## YOUR ASSIGNMENT:
When the listing below reaches the line that has "[173,102,300,119] get around", start reproducing exactly; stop after the line that has "[103,87,129,94] uses ->", and drop the pictures.
** SOURCE MATERIAL follows **
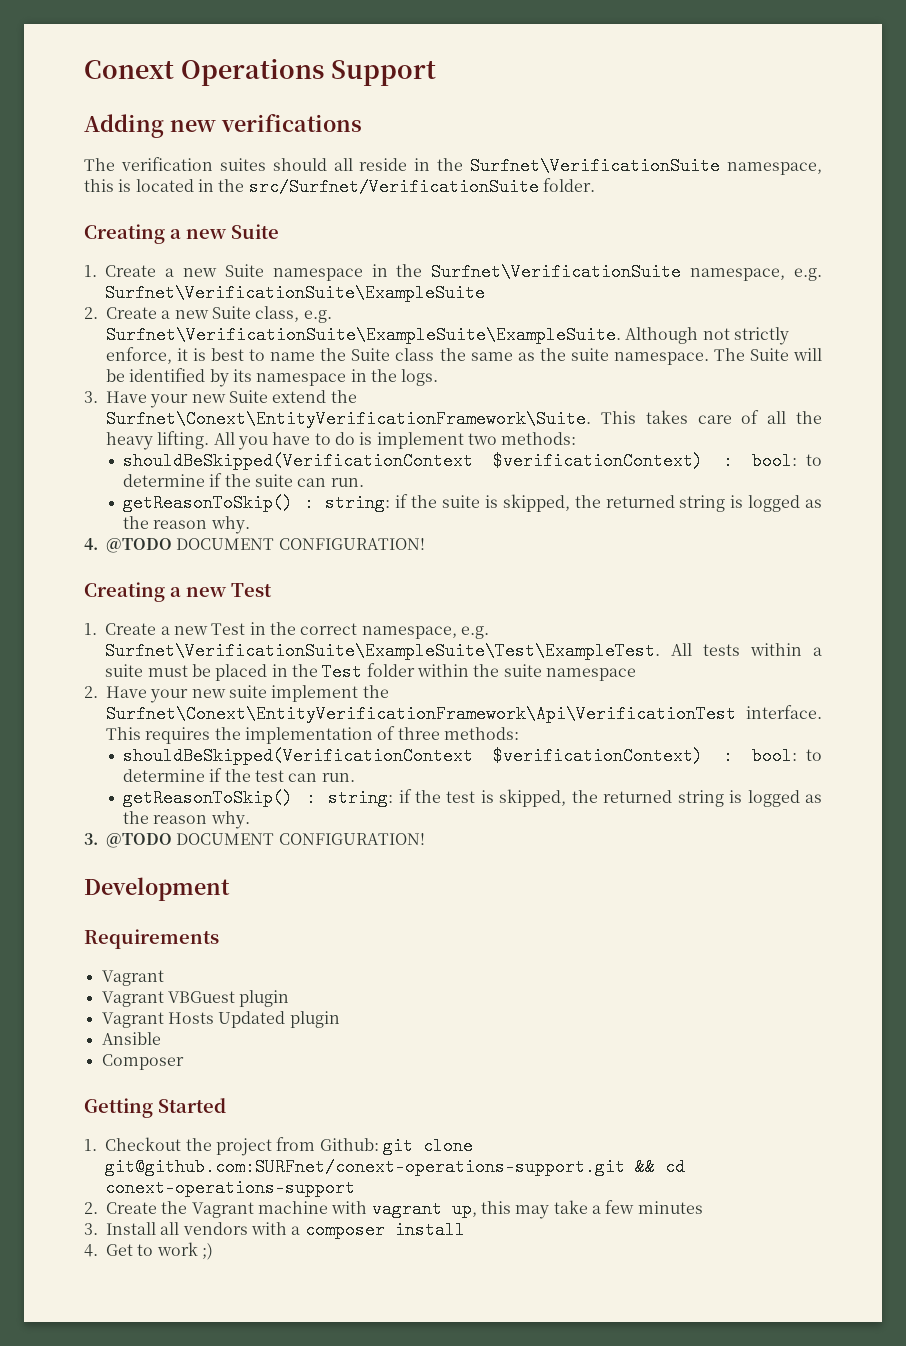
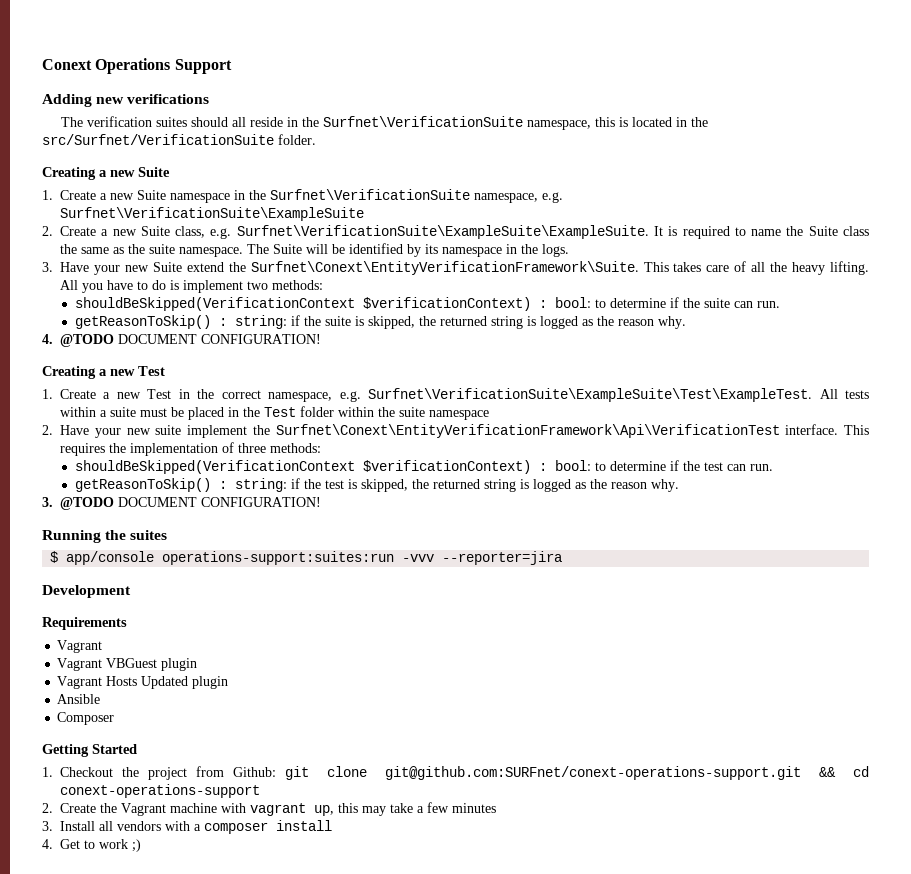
[625,327,789,345] [106,347,245,364] Although not strictly enforce, it is best -> [654,226,730,239] It is required
(425, 839) none -> [42,530,168,543] [50,551,563,565] // Running the suites // $ app/console operations-support:suites:run -vvv --reporter=jira

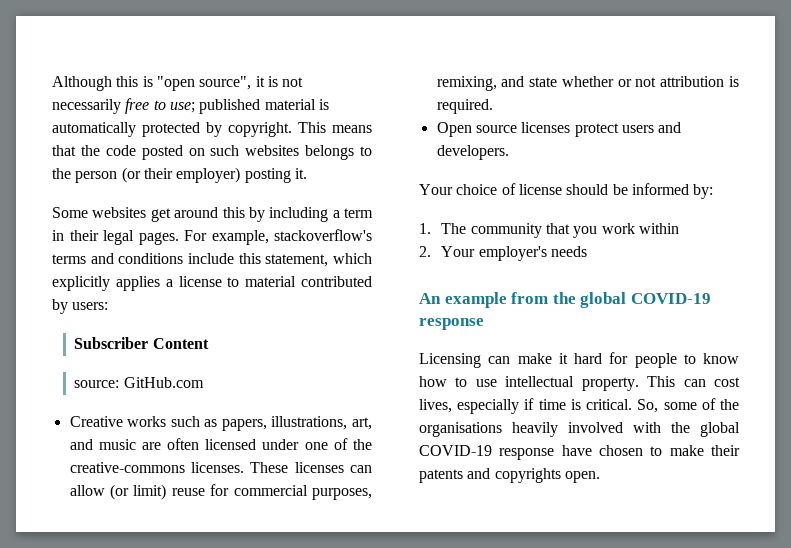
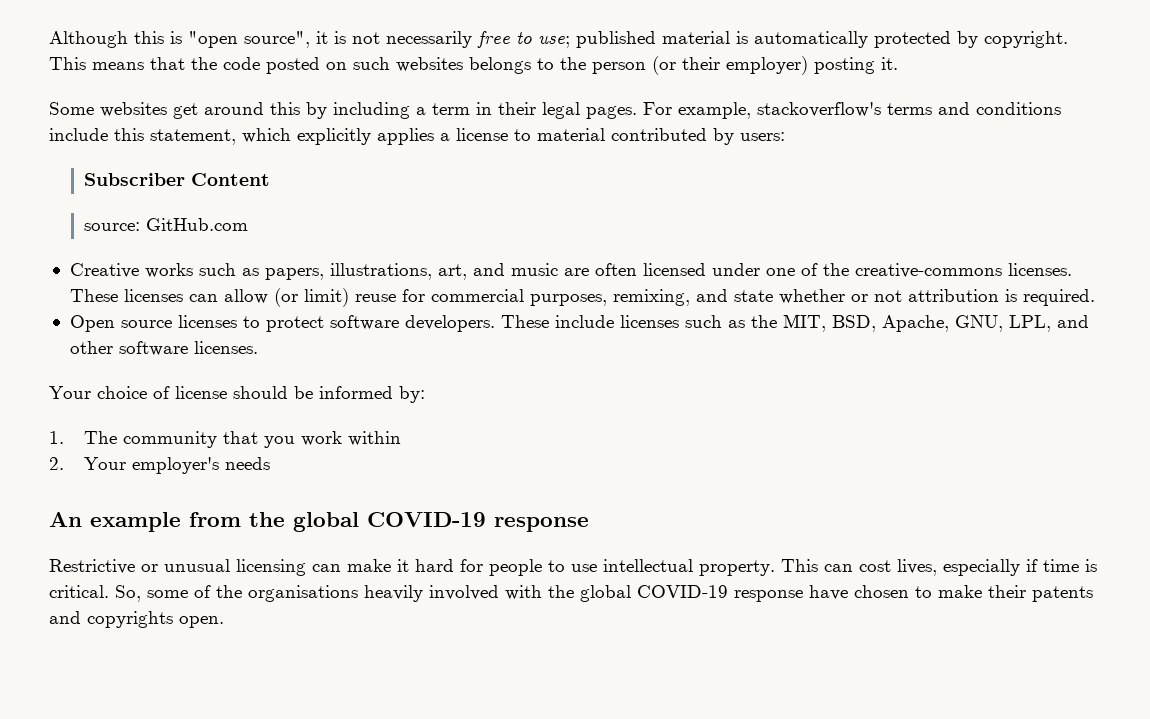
[574,122,682,137] [436,145,509,160] protect users and developers. -> [242,314,1089,332] [69,341,258,356] to protect software developers. These include licenses such as the MIT, BSD, Apache, GNU, LPL, and other software licenses.
[419,353,481,368] Licensing -> [49,559,306,576] Restrictive or unusual licensing
[703,353,739,364] [419,376,468,387] know how to -> (565, 566) none

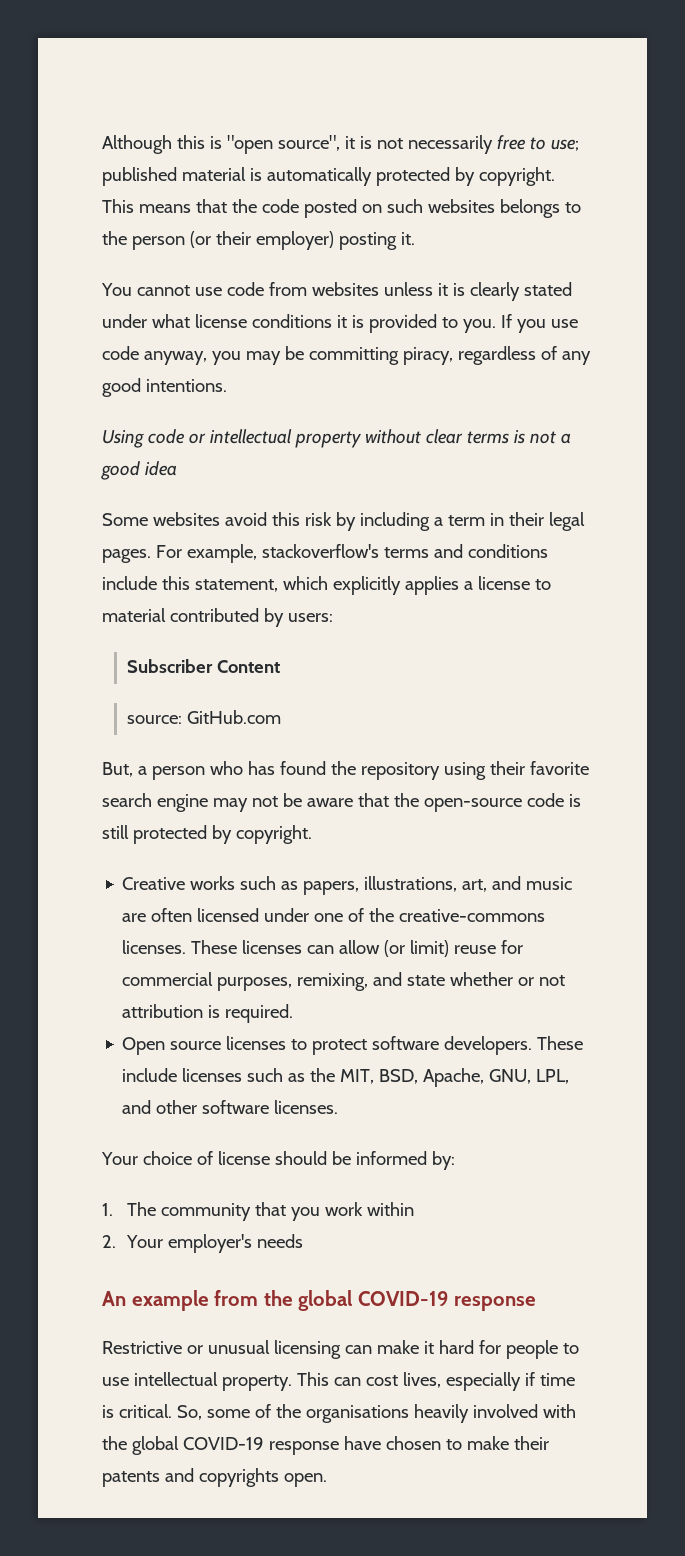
(898, 63) none -> [101,282,572,301] [102,314,578,333] [102,346,591,365] [102,378,227,397] [102,429,571,448] [101,461,177,480] // You cannot use code from websites unless it is clearly stated under what license conditions it is provided to you. If you use code anyway, you may be committing piracy, regardless of any good intentions. // Using code or intellectual property without clear terms is not a good idea
[173,102,300,119] get around this -> [224,512,332,526] avoid this risk
(249, 224) none -> [102,761,589,780] [102,793,581,812] [102,825,312,844] // But, a person who has found the repository using their favorite search engine may not be aware that the open-source code is still protected by copyright.

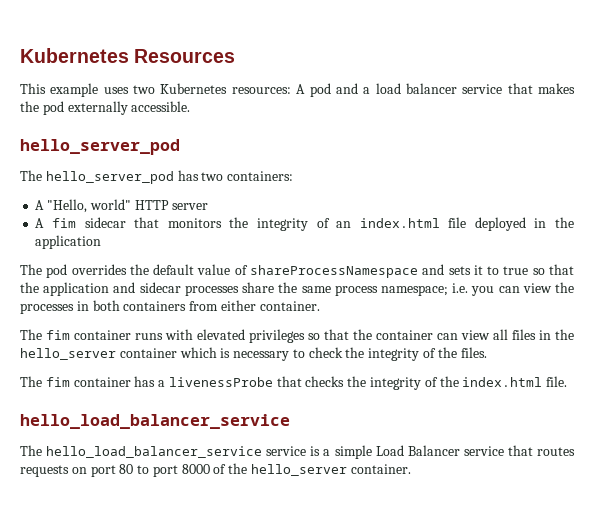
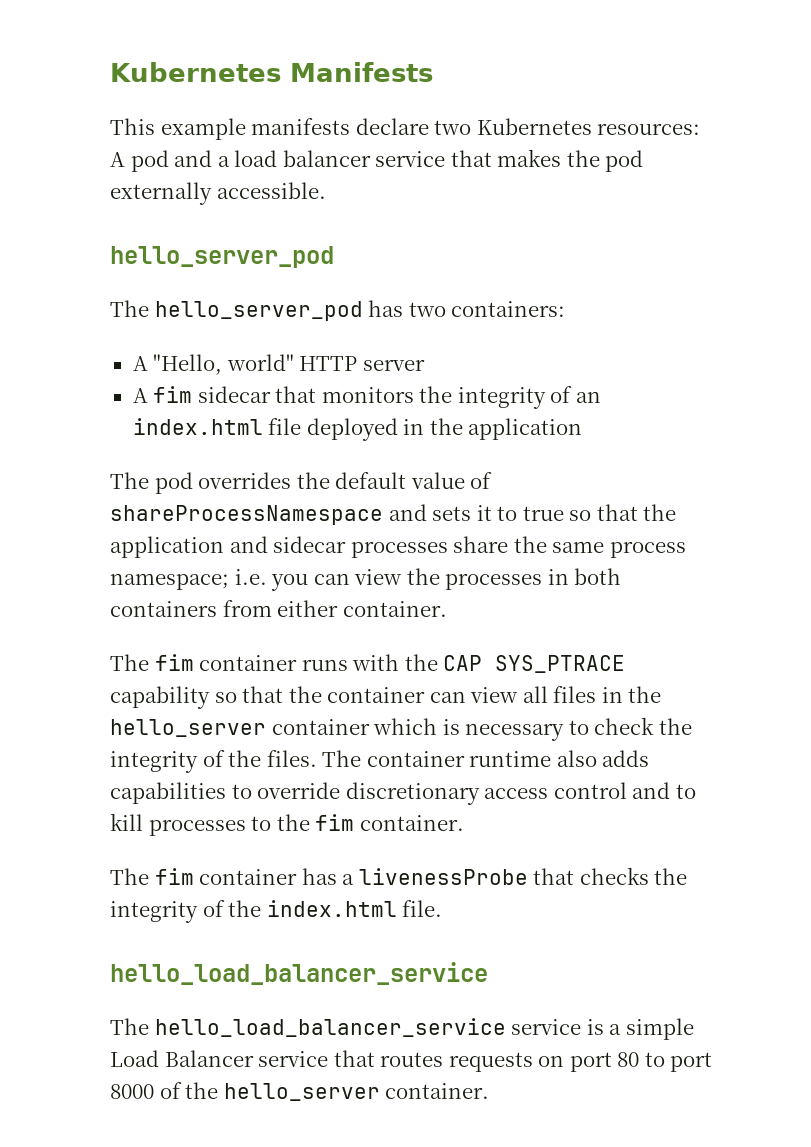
[20,48,236,63] Kubernetes Resources -> [110,62,433,82] Kubernetes Manifests
[103,87,129,94] uses -> [251,118,429,135] manifests declare
[197,329,305,343] elevated privileges -> [404,654,626,673] [110,686,210,709] the CAP SYS_PTRACE capability
(487, 352) none -> [322,750,650,767] [110,782,696,805] [110,813,464,836] The container runtime also adds capabilities to override discretionary access control and to kill processes to the fim container.

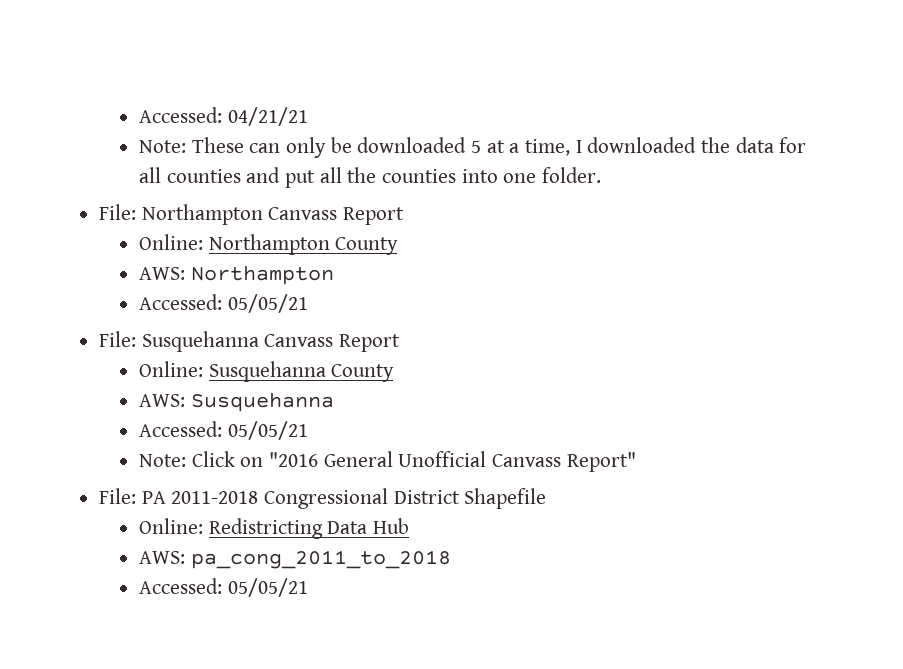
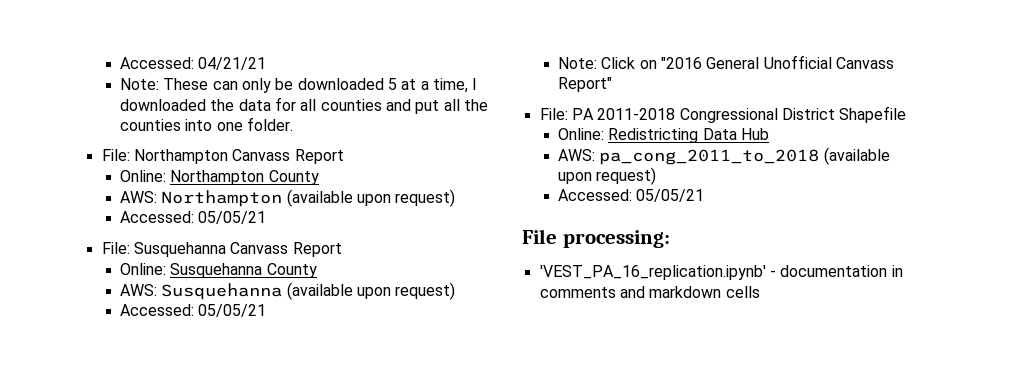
(334, 275) none -> [286,189,456,207] (available upon request)
(334, 402) none -> [286,282,456,300] (available upon request)
[138,578,308,597] // Accessed: 05/05/21 -> [823,147,890,165] [558,167,657,185] [558,189,705,202] [522,229,670,248] [539,265,903,280] [539,286,760,298] (available upon request) // Accessed: 05/05/21 // File processing: // 'VEST_PA_16_replication.ipynb' - documentation in comments and markdown cells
** End of SOURCE MATERIAL **
## SOLUTION TO THIS EXERCISE:
[173,102,300,119] get around this -> [224,512,332,526] avoid this risk
(249, 224) none -> [102,761,589,780] [102,793,581,812] [102,825,312,844] // But, a person who has found the repository using their favorite search engine may not be aware that the open-source code is still protected by copyright.

[20,48,236,63] Kubernetes Resources -> [110,62,433,82] Kubernetes Manifests
[103,87,129,94] uses -> [251,118,429,135] manifests declare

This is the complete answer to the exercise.